Histoire du XIXe siècle (volume 3/3)
PAR J. MICHELET
NOUVELLE ÉDITION REVUE ET ANNOTÉE
III JUSQU’A WATERLOO
PARIS C. MARPON ET E. FLAMMARION, ÉDITEURS 1 A 7, GALERIES DE L’ODÉON ET RUE ROTROU, 4
1880 Tous droits de traduction et de reproduction réservés.
PARIS. — IMPRIMERIE ÉMILE MARTINET, RUE MIGNON, 2.
L’âge me presse. Et aussi le déclin du siècle, si rapide depuis vingt ans, qu’on dirait qu’il se précipite.
En regardant l’Europe, je vois, ici et là, quelques exceptions éclatantes. Car l’aplatissement commun semble avoir rehaussé de grands courages, qui font d’autant mieux ressortir la plaine et le désert à l’entour.
Ce troisième volume donne le monde, surtout la France et Bonaparte, de 1800 à 1815, c’est-à-dire aux années sanglantes qui énervèrent le siècle dès l’origine, qui commencèrent des haines séculaires, et firent que la France, entraînée à des entreprises qu’en majorité elle repoussait, devint l’objet d’une défiance générale.
J’eus le malheur de naître et de grandir à cette époque funeste, et je puis dire que la France ne fut jamais dupe qu’à moitié de Bonaparte. Tous, en suivant des yeux le grand prestidigitateur dans les nuages où il se balançait, disaient toujours : « Cela finira mal. » — Même la grande armée le disait, en le suivant par honneur militaire.
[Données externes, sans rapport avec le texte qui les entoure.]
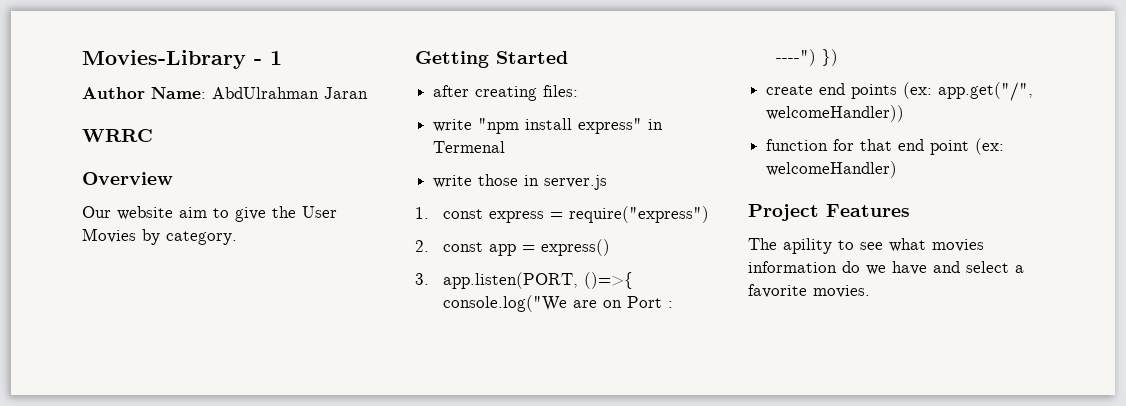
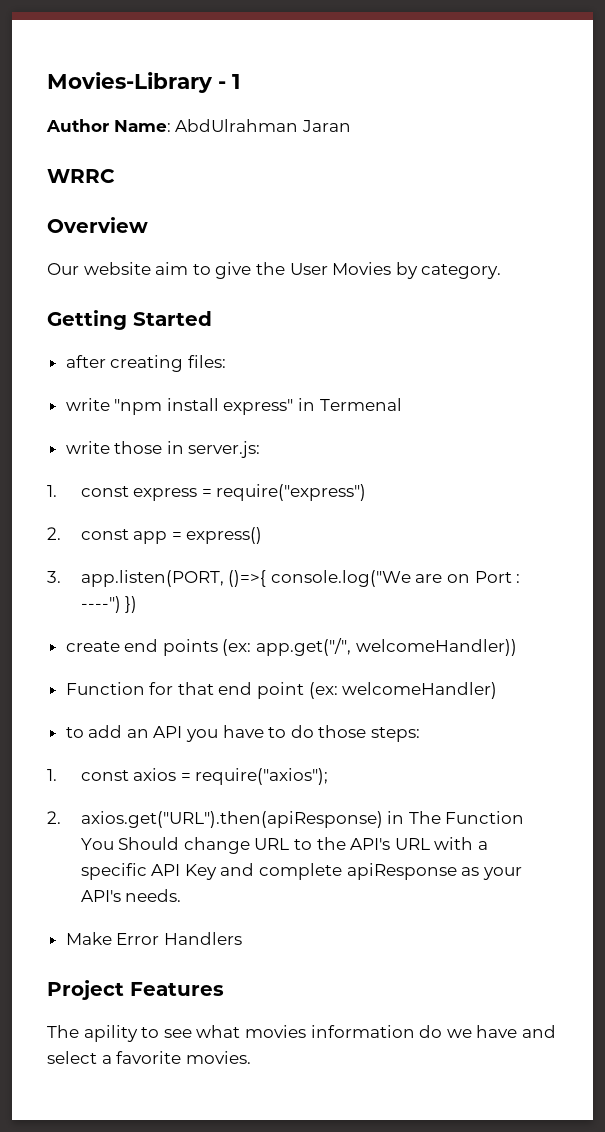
[544,175,608,190] server.js -> [188,441,261,458] server.js:
[766,139,829,151] function -> [65,682,145,695] Function
(898, 169) none -> [65,725,421,742] [47,768,329,785] [47,811,525,828] [80,837,488,854] [80,863,522,880] [80,889,182,902] [65,932,242,945] // to add an API you have to do those steps: // 1. const axios = require("axios"); // 2. axios.get("URL").then(apiResponse) in The Function You Should change URL to the API's URL with a specific API Key and complete apiResponse as your API's needs. // Make Error Handlers

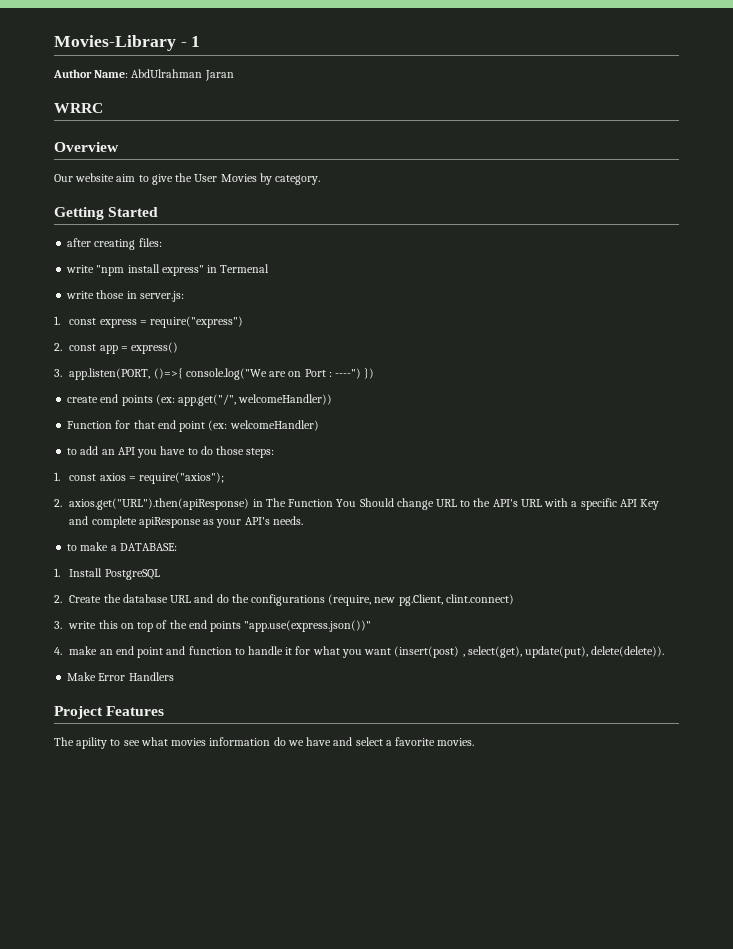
(182, 895) none -> [67,542,177,551] [54,568,160,580] [54,594,514,606] [54,620,372,632] [54,646,665,658] // to make a DATABASE: // 1. Install PostgreSQL // 2. Create the database URL and do the configurations (require, new pg.Client, clint.connect) // 3. write this on top of the end points "app.use(express.json())" // 4. make an end point and function to handle it for what you want (insert(post) , select(get), update(put), delete(delete)).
Dès 1800, au berceau même du siècle, je veux prévoir ses âges, et même sa vieillesse, son déclin si visible aujourd’hui.
Ce siècle de grand travail et de notable invention eût mérité de se soutenir davantage. Pour moi, né avec lui, j’ai d’autant plus regret de le voir languir avant le temps.